Adapts size and bands of input images

Adopts size of input images

Uses existing sizes

Feature extraction layers

Resets internal parameters (weights)

Starts from existing internal parameters (weights)

Uses existing internal parameters (weights)

Classification layers

Resets internal parameters (weights)

Resets internal parameters (weights)

Uses existing internal parameters (weights)

Output layers

Adapts number of target classes

Adapts number of target classes

Uses existing classes

Usage

New application with lots of training data

New application with limited training data

Improve existing application

Training mode controls

When you specify a specific training mode, MIL automatically sets the related training mode controls to the required settings. You can also modify these controls yourself, to adjust the training process. The training mode controls let you adjust the:

  • Learning rate.

  • Maximum number of epochs.

  • Mini-batch size.

  • Schedule type.

Such training mode controls are also known as hyperparameters.

Learning rate

The learning rate controls the factor by which the optimizer updates the network weights after each iteration. The higher the learning rate, the bigger the steps the optimizer takes to adjust the network parameters, and vice versa.

Training begins with an initial learning rate (M_INITIAL_LEARNING_RATE) which then decreases after each epoch according to the decay value (M_LEARNING_RATE_DECAY). As an example, if the decay is set to 0.2, the learning rate loses 20% of its amplitude value after each epoch.

At the beginning, higher learning rate helps the network to converge faster to a desirable state. After several iterations, the network's weights are updated more and more carefully with lower learning rate.

Maximum number of epochs

The maximum number of epochs (M_MAX_EPOCH) sets the maximum number of epochs to complete the training process. An epoch refers to one complete cycle through the dataset that the classifier must learn during training.

The more complex the application, the more epochs might be needed.

Mini-batch size

Datasets cannot usually fully reside in memory during training. Mini-batches are used to break down the dataset that each epoch cycles through. MIL loads the data and processes it one mini-batch after another for each epoch.

The mini-batch size (M_MINI_BATCH_SIZE) determines the number of images that are part of a mini-batch. The larger the mini-batch size the faster the training process and potentially the more accurate the resulting network but the more memory is required.

A larger mini-batch size tends to make the learning smoother and faster. The maximum batch size is limited by the available memory for calculations. In general, a bigger batch size improves the network accuracy, however, depending on data, it is not systematically the case. The batch size typically varies from 32 to 512. Batch sizes smaller than 32 is not recommended as they typically perform poorly.
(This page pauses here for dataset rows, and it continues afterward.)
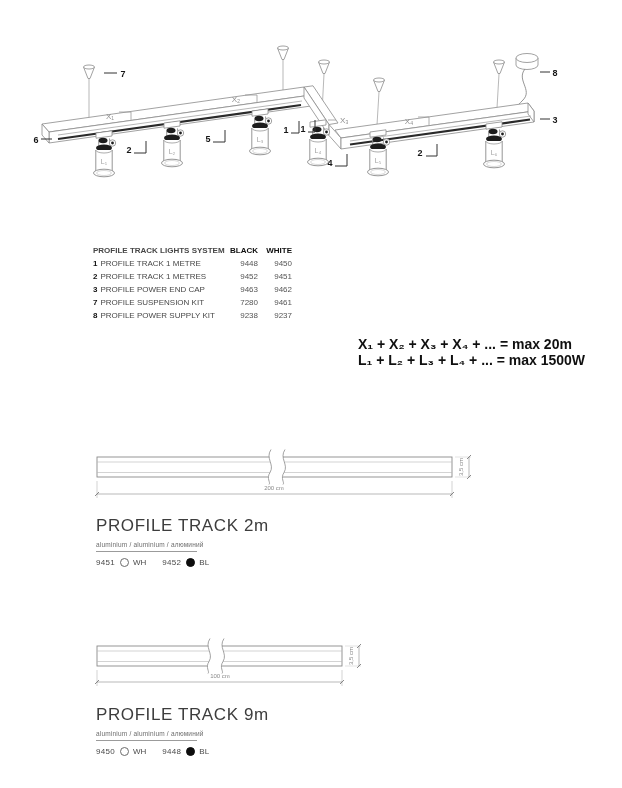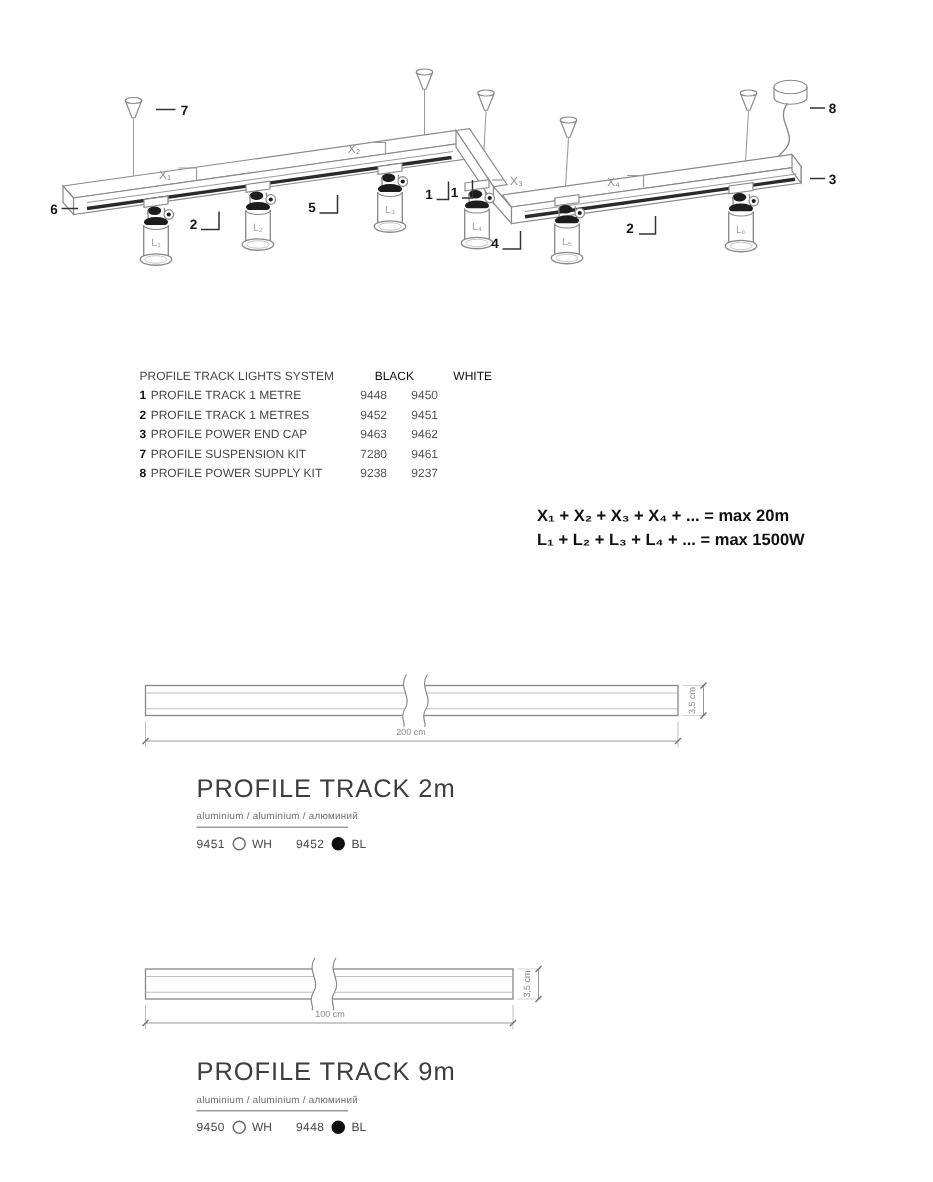--- a/index.html
+++ b/index.html
@@ -19,7 +19,7 @@
   .trow .name{color:#474747;white-space:nowrap;}
   .trow .num{font-weight:bold;color:#111;margin-right:3px;}
   .trow .code{text-align:right;color:#555;}
-  .thead{font-weight:normal;color:#0f0f0f;gap:18px;}
+  .thead{font-weight:bold;color:#0f0f0f;}
   .thead .code{color:#0f0f0f;}
 
   .formulas{position:absolute;left:358px;top:336px;font-size:11px;font-weight:bold;

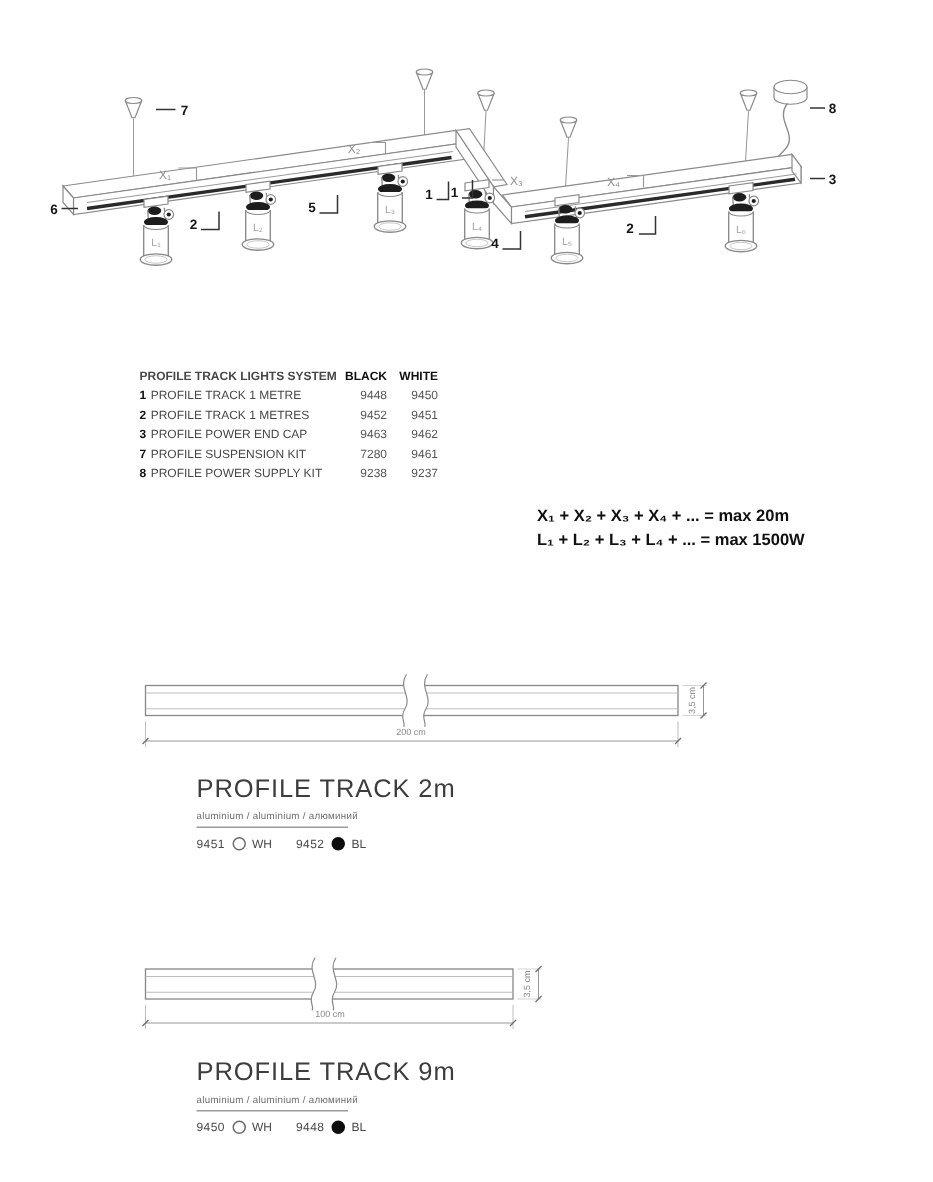--- a/index.html
+++ b/index.html
@@ -22,7 +22,7 @@
   .thead{font-weight:bold;color:#0f0f0f;}
   .thead .code{color:#0f0f0f;}
 
-  .formulas{position:absolute;left:358px;top:336px;font-size:11px;font-weight:bold;
+  .formulas{position:absolute;left:358px;top:336px;font-size:14px;font-weight:bold;
     line-height:16px;color:#101010;white-space:nowrap;}
 
   .product{position:absolute;left:96px;width:260px;margin-left:35px;}

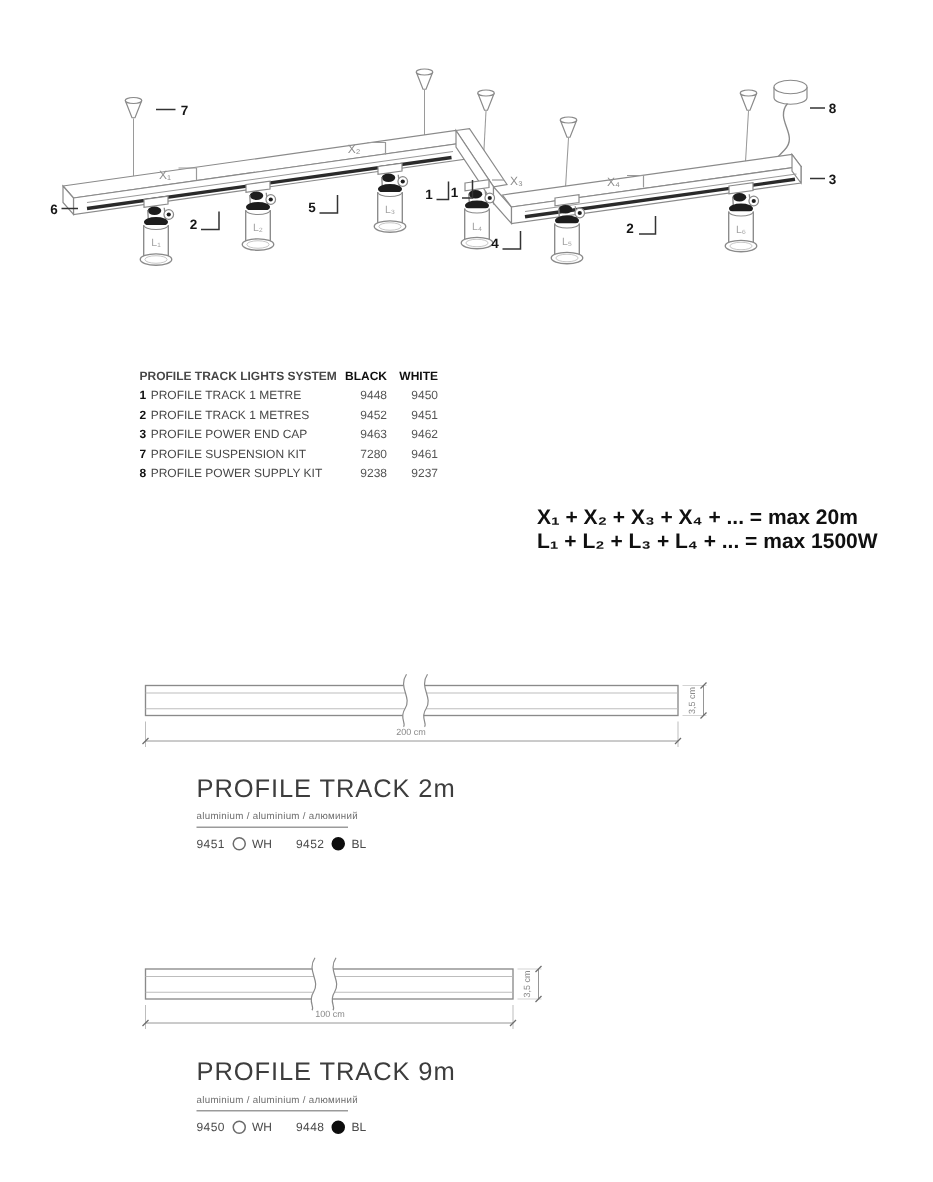--- a/index.html
+++ b/index.html
@@ -25,7 +25,7 @@
   .formulas{position:absolute;left:358px;top:336px;font-size:14px;font-weight:bold;
     line-height:16px;color:#101010;white-space:nowrap;}
 
-  .product{position:absolute;left:96px;width:260px;margin-left:35px;}
+  .product{position:absolute;left:96px;width:260px;}
   .p-2m{top:516px;}
   .p-1m{top:705px;}
   .product .ptitle{font-size:17px;letter-spacing:.6px;color:#3d3d3d;white-space:nowrap;}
Batch size plays a key role in the consumption of resources. It is recommended to observe memory (GPU or CPU) during training, with the help of the operating system's performance monitor.

Schedule type

The schedule type (M_SCHEDULER_TYPE) sets the schedule with which to adjust the learning rate. You can either specify to decay the learning rate at a cyclical schedule or to decay the learning rate as the internal parameters (weights) are updated.

When specifying a cyclical schedule (M_CYCLICAL_DECAY), it is expected that you have a minimum number of mini-batches (for example, a dozen) per epoch.

Comparing default training mode controls

The following table shows the default settings for the training mode controls and how the defaults differ depending on whether the training is complete, transfer learning, or fine tuning.

Complete

Transfer learning

Fine tuning

Initial learning rate

0.005

0.005

0.001

Learning rate decay

0.1

0.1

0.1

Maximum number of epochs

60

60

60

Mini-batch size

32

32

32

Schedule type

M_CYCLICAL_DECAY

M_CYCLICAL_DECAY

M_DECAY

Each training mode control must be set to its default if you truly want to train in the corresponding mode. For example, the learning rate is adjusted on a cyclical schedule when you are performing a complete training. However, if you specify a complete training, and then change the schedule, you are no longer performing a true complete training.